As part of its on-going copyright review, the House IP Subcommittee held a hearing on Monday on the First Sale Doctrine. This was a “field hearing” held at the federal courthouse in Manhattan. I had the opportunity to testify on behalf of the Owners’ Rights Initiative, a coalition of associations and companies dedicated to protecting the first sale doctrine.
In his opening statement, Chairman Bob Goodlatte recognized the importance of the first sale doctrine to the U.S. economy. He stated that
Although some legal doctrines may be invisible to Americans, the first sale doctrine is not one of them. First sale has been such an integral part of our economy that entire businesses have been built upon it such as Blockbuster video stores and Netflix by mail. Consumer expectations have also been built upon this doctrine.
Ranking Member Jerry Nadler in his opening statement noted the importance of the first sale doctrine to libraries and consumers.
The testimony and the questions focused on three questions: the Supreme Court’s Kirtsaeng v. Wiley decision; digital first sale; and the right to resale products containing software essential to their operation.
1. Kirtsaeng. Stephen Smith, the President and CEO of John Wiley & Sons, the plaintiff in the Kirtsaeng case, testified that the decision is making it difficult for Wiley to sell text books in developing foreign markets for fear of arbitrage, i.e., that the books would be resold in the United States at lower prices. Smith acknowledged, however, that in some markets Wiley is selling through trusted distributors that do not resell in the U.S., and that it has started differentiating products (e.g., creating international editions) to discourage importation.
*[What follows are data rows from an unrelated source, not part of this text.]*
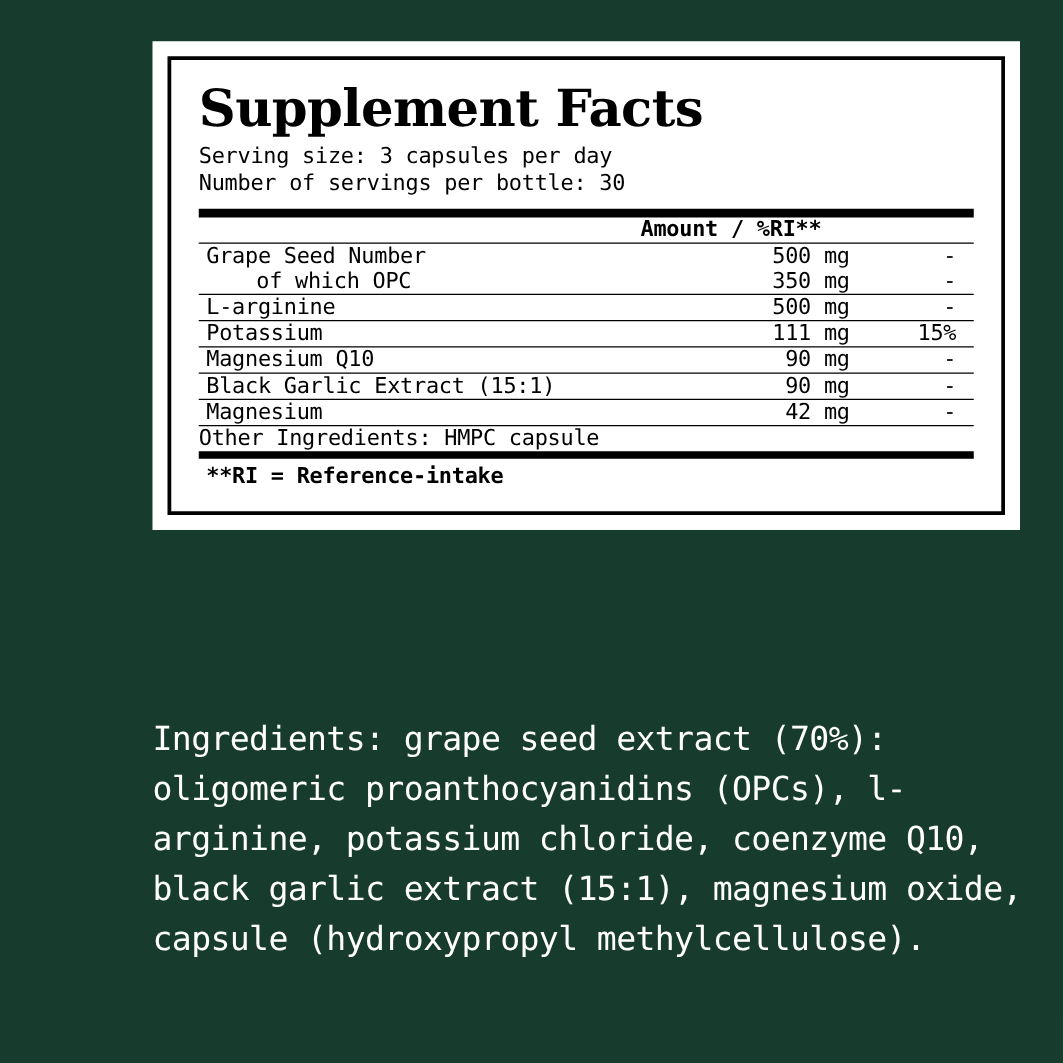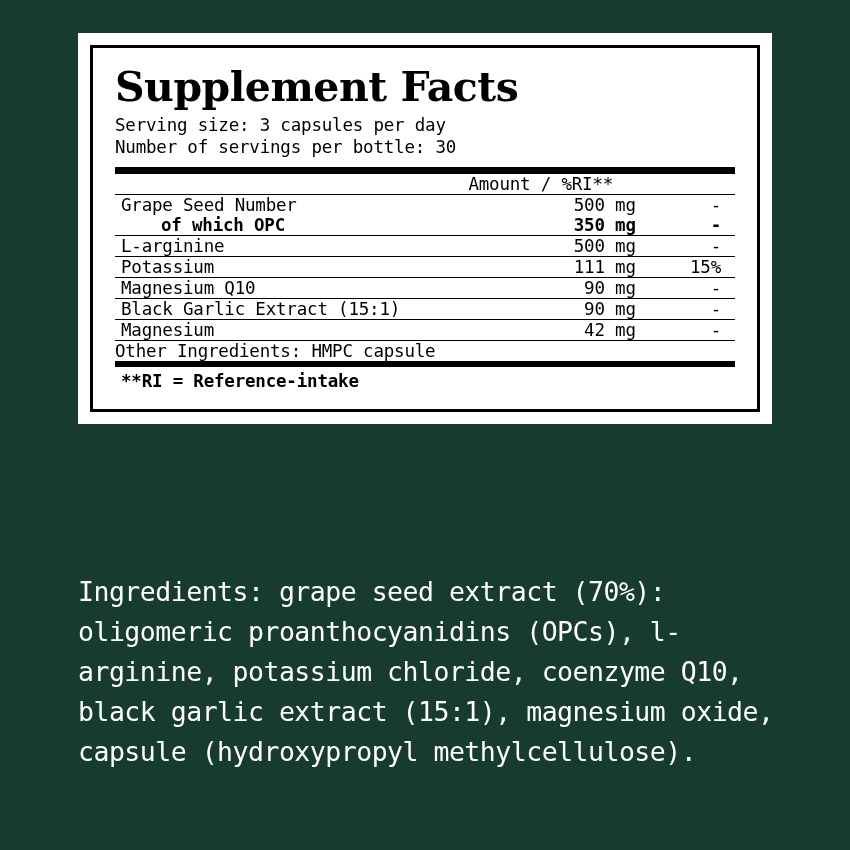--- a/index.html
+++ b/index.html
@@ -18,6 +18,7 @@
     width: 697px;
     height: 850px;
     box-sizing: border-box;
+    margin-left: 44px;
   }
 
   

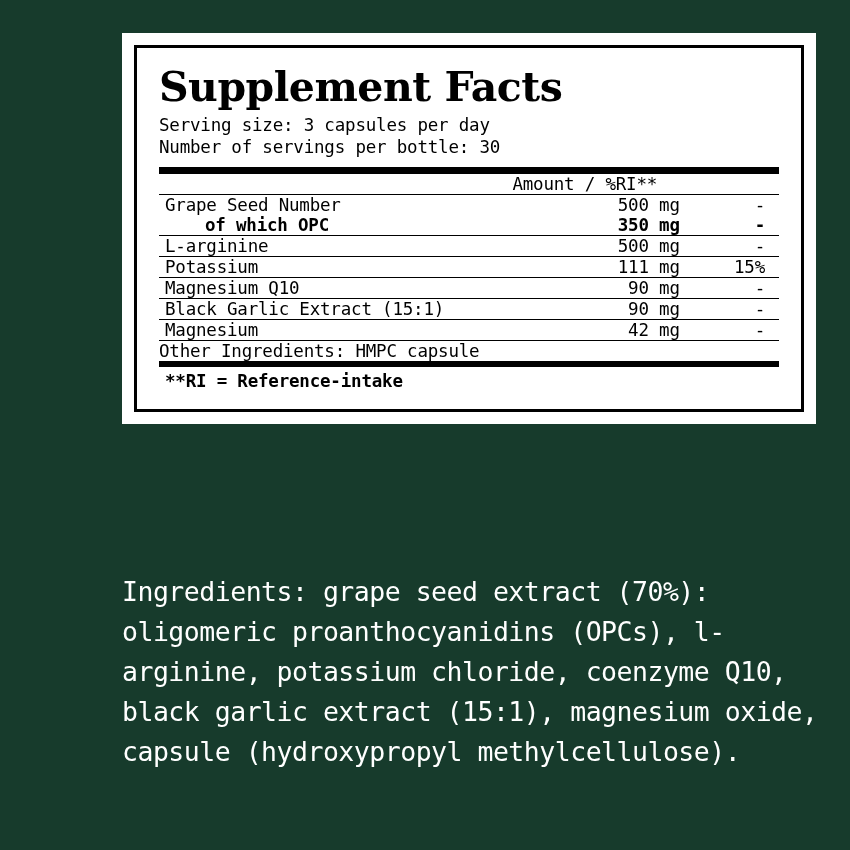--- a/index.html
+++ b/index.html
@@ -68,7 +68,7 @@
     vertical-align: bottom;
   }
   .head-row th {
-    font-weight: normal;
+    font-weight: bold;
     padding: 7px 0 7px 0;
     text-align: left;
   }

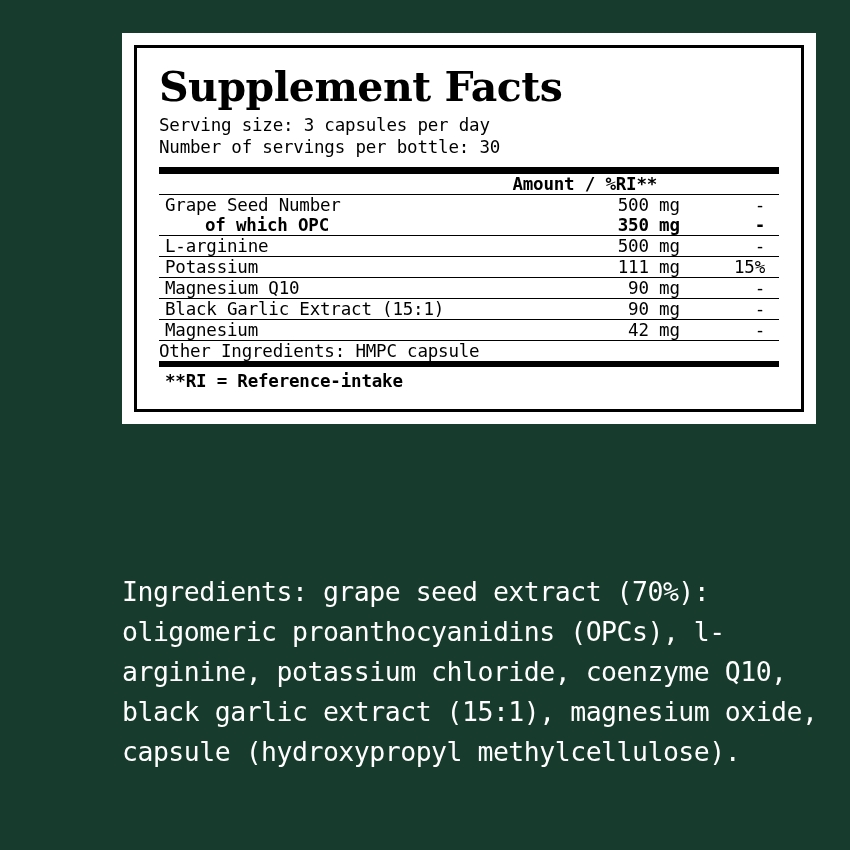--- a/index.html
+++ b/index.html
@@ -87,7 +87,6 @@
   }
   .item-row.no-top td {
     border-top: none;
-    font-weight: bold;
   }
   .item-row td.col-name { padding-left: 6px; }
   .item-row td.col-amt { text-align: right; }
In my testimony for ORI, I underscored these concessions Smith had made. I stressed that post-Kirtsaeng, publishers still could engage in price discrimination against U.S. consumers, they just couldn’t rely on the copyright laws to do so. I added that the Supreme Court made clear that nothing in the Constitution suggests that copyright’s exclusive rights should include the right to price discriminate. I also emphasized that overturning Kirtsaeng would not help U.S. workers. Because most copyrighted products are made overseas, increased foreign sales would not lead to more manufacturing jobs in the United States. I reminded the subcommittee that this issue was not limited to books; the previous Supreme Court cases in this area dealt with a logo on a watch (Costco v. Omega) and a label on a shampoo bottle (Quality King v. L’anza).
Greg Cram, the Associate Director for Copyright and Information Policy at N.Y. Public Library, explained the importance of the Kirtsaeng decision for libraries. Many of the books and other materials in the collections of libraries were printed overseas, and Kirtsaeng ensures that libraries will be able to circulate these materials without obtaining an additional license.
The subcommittee members showed relatively little interest in discussing Kirtsaeng. Ranking Member Nadler asked Smith whether Wiley was seeking legislation overturning Kirtsaeng. Smith responded in the affirmative. Nadler then asked Cram whether overturning Kirtsaeng would require an exception for libraries, and Cram responded in the affirmative.
I regret not having more of an opportunity to respond to Smith’s criticism of arbitrage. It was as if he thought arbitrage was a dirty word. This was ironic given that the federal courthouse stands a few hundred yards from Wall Street, where thousands of traders engage in arbitrage every day. Arbitrage is a cornerstone of free trade and the free enterprise system (buy low, sell high).